David Ramos-Barbón

Dehydroepiandrosterone reverses chronic hypoxia/reoxygenation-induced right ventricular dysfunction in rats

Dehydroepiandrosterone (DHEA) prevents chronic hypoxia-induced pulmonary hypertension and associated right ventricle dysfunction in rats. In this animal model, reoxygenation following hypoxia reverses pulmonary hypertension but not right ventricle dysfunction. We thus studied the effect of DHEA on the right ventricle after reoxygenation, i.e. after a normoxic recovery phase secondary to chronic hypoxia in rats. Right ventricle function was assessed in vivo by Doppler echocardiography and in vitro by the isolated perfused heart technique in three groups of animals: control, recovery (21 days of hypoxia followed by 21 days of normoxia) and recovery DHEA (30 mg·kg−1 every 2 days during the recovery phase).
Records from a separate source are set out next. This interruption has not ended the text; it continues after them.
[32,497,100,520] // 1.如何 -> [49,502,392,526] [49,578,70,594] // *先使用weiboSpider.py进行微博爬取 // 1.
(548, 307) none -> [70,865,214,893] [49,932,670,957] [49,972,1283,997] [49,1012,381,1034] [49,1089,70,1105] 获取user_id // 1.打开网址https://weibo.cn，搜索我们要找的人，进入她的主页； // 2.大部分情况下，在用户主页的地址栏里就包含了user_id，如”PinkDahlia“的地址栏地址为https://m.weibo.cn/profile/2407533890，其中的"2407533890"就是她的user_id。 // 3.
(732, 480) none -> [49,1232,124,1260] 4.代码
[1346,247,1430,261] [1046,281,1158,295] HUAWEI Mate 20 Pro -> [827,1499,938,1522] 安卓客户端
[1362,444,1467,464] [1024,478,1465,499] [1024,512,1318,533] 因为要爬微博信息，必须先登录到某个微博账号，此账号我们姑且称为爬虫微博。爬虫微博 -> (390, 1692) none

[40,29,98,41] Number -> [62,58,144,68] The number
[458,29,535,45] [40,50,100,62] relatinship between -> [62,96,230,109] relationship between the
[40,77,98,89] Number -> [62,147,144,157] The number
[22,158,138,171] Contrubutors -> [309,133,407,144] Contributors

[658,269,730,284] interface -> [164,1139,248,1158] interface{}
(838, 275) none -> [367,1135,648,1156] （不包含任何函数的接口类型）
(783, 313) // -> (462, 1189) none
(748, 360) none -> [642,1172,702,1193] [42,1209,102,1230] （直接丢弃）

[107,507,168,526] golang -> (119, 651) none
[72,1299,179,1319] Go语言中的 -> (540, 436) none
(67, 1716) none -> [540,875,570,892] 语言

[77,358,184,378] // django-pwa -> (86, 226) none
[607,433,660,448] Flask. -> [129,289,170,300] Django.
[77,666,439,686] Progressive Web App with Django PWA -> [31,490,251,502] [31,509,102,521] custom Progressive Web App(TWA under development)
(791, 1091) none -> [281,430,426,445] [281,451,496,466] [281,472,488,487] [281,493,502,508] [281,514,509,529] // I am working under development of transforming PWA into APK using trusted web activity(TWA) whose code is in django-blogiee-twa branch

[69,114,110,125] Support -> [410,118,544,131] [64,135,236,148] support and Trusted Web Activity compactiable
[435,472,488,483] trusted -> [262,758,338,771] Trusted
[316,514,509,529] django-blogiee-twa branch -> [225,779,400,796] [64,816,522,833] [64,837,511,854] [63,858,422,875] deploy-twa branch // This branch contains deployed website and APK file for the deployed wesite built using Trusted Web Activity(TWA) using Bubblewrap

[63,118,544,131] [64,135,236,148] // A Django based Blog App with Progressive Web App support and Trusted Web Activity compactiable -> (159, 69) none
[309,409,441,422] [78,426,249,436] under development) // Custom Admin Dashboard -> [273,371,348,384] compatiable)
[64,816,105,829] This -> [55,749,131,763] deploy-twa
Right ventricle tissue was assessed by optical and electron microscopy. DHEA abolished right ventricle diastolic dysfunction, as the echographic E wave remained close to that of controls (mean±sd 76.5±2.4 and 79.7±1.7 cm·s−1, respectively), whereas it was diminished to 40.3±3.7 in the recovery group. DHEA also abolished right ventricle systolic dysfunction, as shown by the inhibition of the increase in the slope of the pressure–volume curve in isolated heart. The DHEA effect was related to cardiac myocytes proliferation. In conclusion, DHEA prevents right ventricle dysfunction in this animal model by preventing cardiomyocyte alteration.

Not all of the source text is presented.